- TASK TO CARRY OUT
Starting at the line that contains "quote number: 436790 -> 436710" in the listing below, write out every line word for word until you have written the line that contains "total: 3743.46 -> 5072.80".

- DATA SECTION
|---|

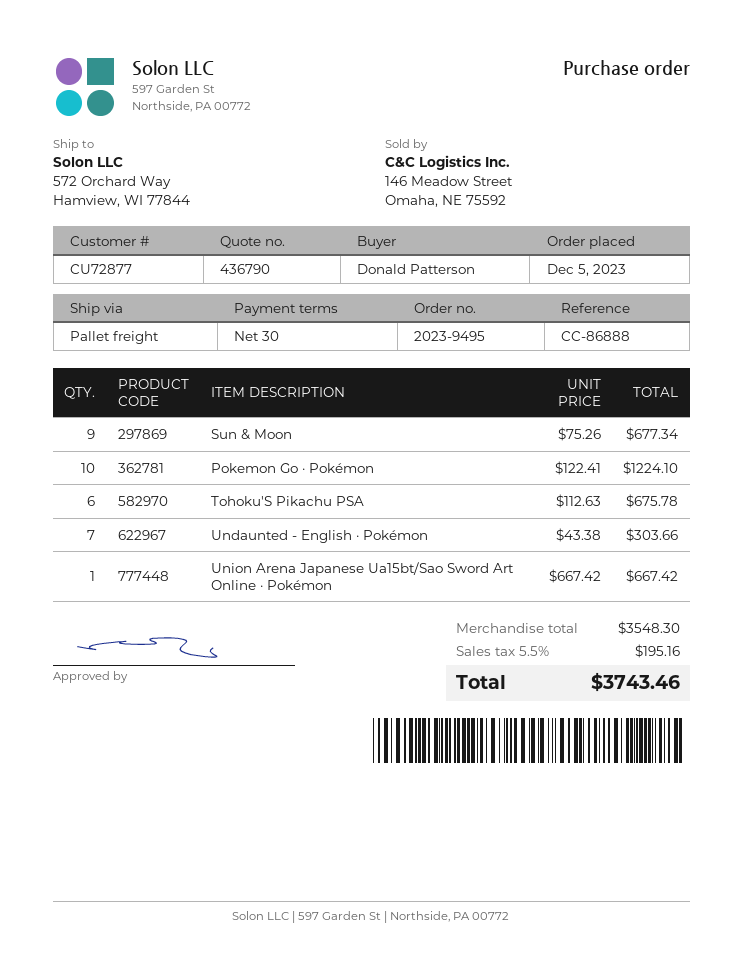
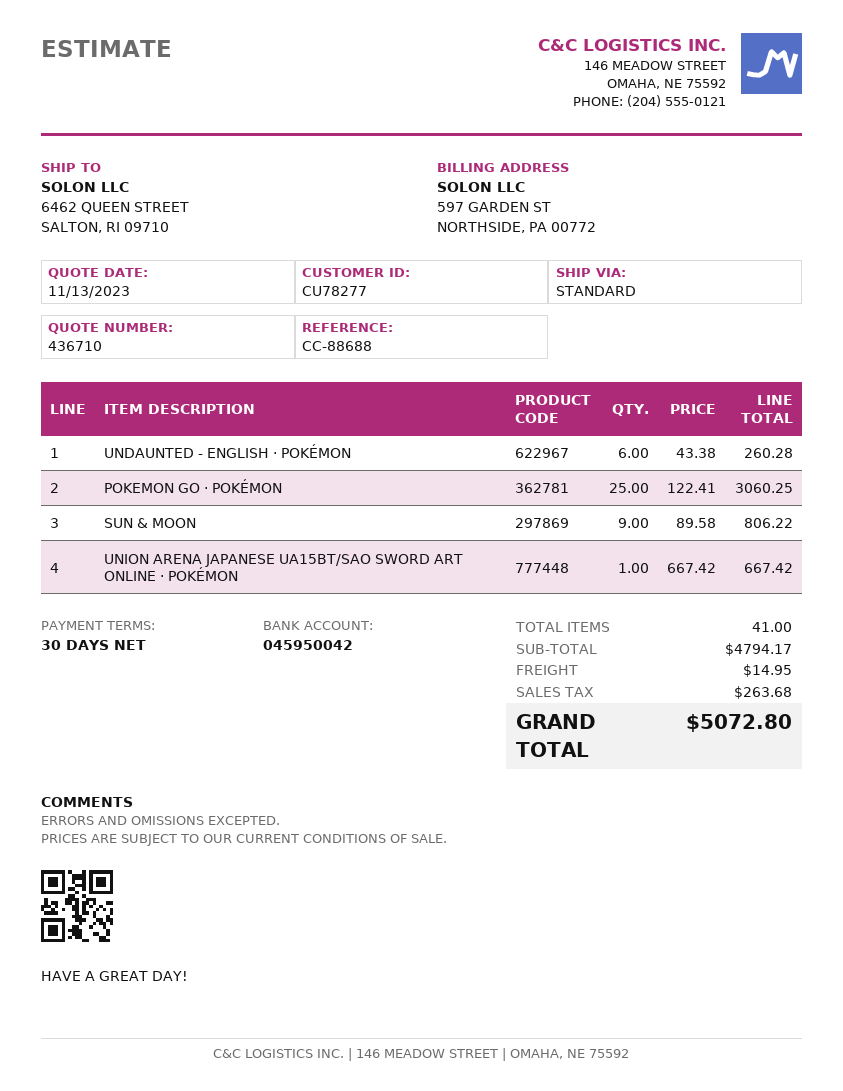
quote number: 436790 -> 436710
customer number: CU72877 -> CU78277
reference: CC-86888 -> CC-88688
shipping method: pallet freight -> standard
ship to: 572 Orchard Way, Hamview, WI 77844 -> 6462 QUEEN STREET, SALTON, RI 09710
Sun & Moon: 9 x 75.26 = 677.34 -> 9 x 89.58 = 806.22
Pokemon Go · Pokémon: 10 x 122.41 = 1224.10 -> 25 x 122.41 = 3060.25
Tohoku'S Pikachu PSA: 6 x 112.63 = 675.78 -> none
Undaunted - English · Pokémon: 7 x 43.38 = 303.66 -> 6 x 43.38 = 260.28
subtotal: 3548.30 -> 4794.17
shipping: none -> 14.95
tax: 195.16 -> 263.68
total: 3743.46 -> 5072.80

|---|

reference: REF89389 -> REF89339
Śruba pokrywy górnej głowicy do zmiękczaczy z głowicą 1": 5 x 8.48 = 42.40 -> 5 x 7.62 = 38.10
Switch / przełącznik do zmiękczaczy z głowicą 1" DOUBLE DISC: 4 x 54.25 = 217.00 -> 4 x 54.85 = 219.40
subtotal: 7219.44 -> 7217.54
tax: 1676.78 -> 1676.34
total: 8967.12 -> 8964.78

|---|

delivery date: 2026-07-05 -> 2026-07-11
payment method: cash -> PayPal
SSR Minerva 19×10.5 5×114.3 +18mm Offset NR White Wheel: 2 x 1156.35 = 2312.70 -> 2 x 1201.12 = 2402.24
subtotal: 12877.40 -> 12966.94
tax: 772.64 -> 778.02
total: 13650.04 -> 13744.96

|---|

- SOLUTION TO THIS EXERCISE
quote number: 436790 -> 436710
customer number: CU72877 -> CU78277
reference: CC-86888 -> CC-88688
shipping method: pallet freight -> standard
ship to: 572 Orchard Way, Hamview, WI 77844 -> 6462 QUEEN STREET, SALTON, RI 09710
Sun & Moon: 9 x 75.26 = 677.34 -> 9 x 89.58 = 806.22
Pokemon Go · Pokémon: 10 x 122.41 = 1224.10 -> 25 x 122.41 = 3060.25
Tohoku'S Pikachu PSA: 6 x 112.63 = 675.78 -> none
Undaunted - English · Pokémon: 7 x 43.38 = 303.66 -> 6 x 43.38 = 260.28
subtotal: 3548.30 -> 4794.17
shipping: none -> 14.95
tax: 195.16 -> 263.68
total: 3743.46 -> 5072.80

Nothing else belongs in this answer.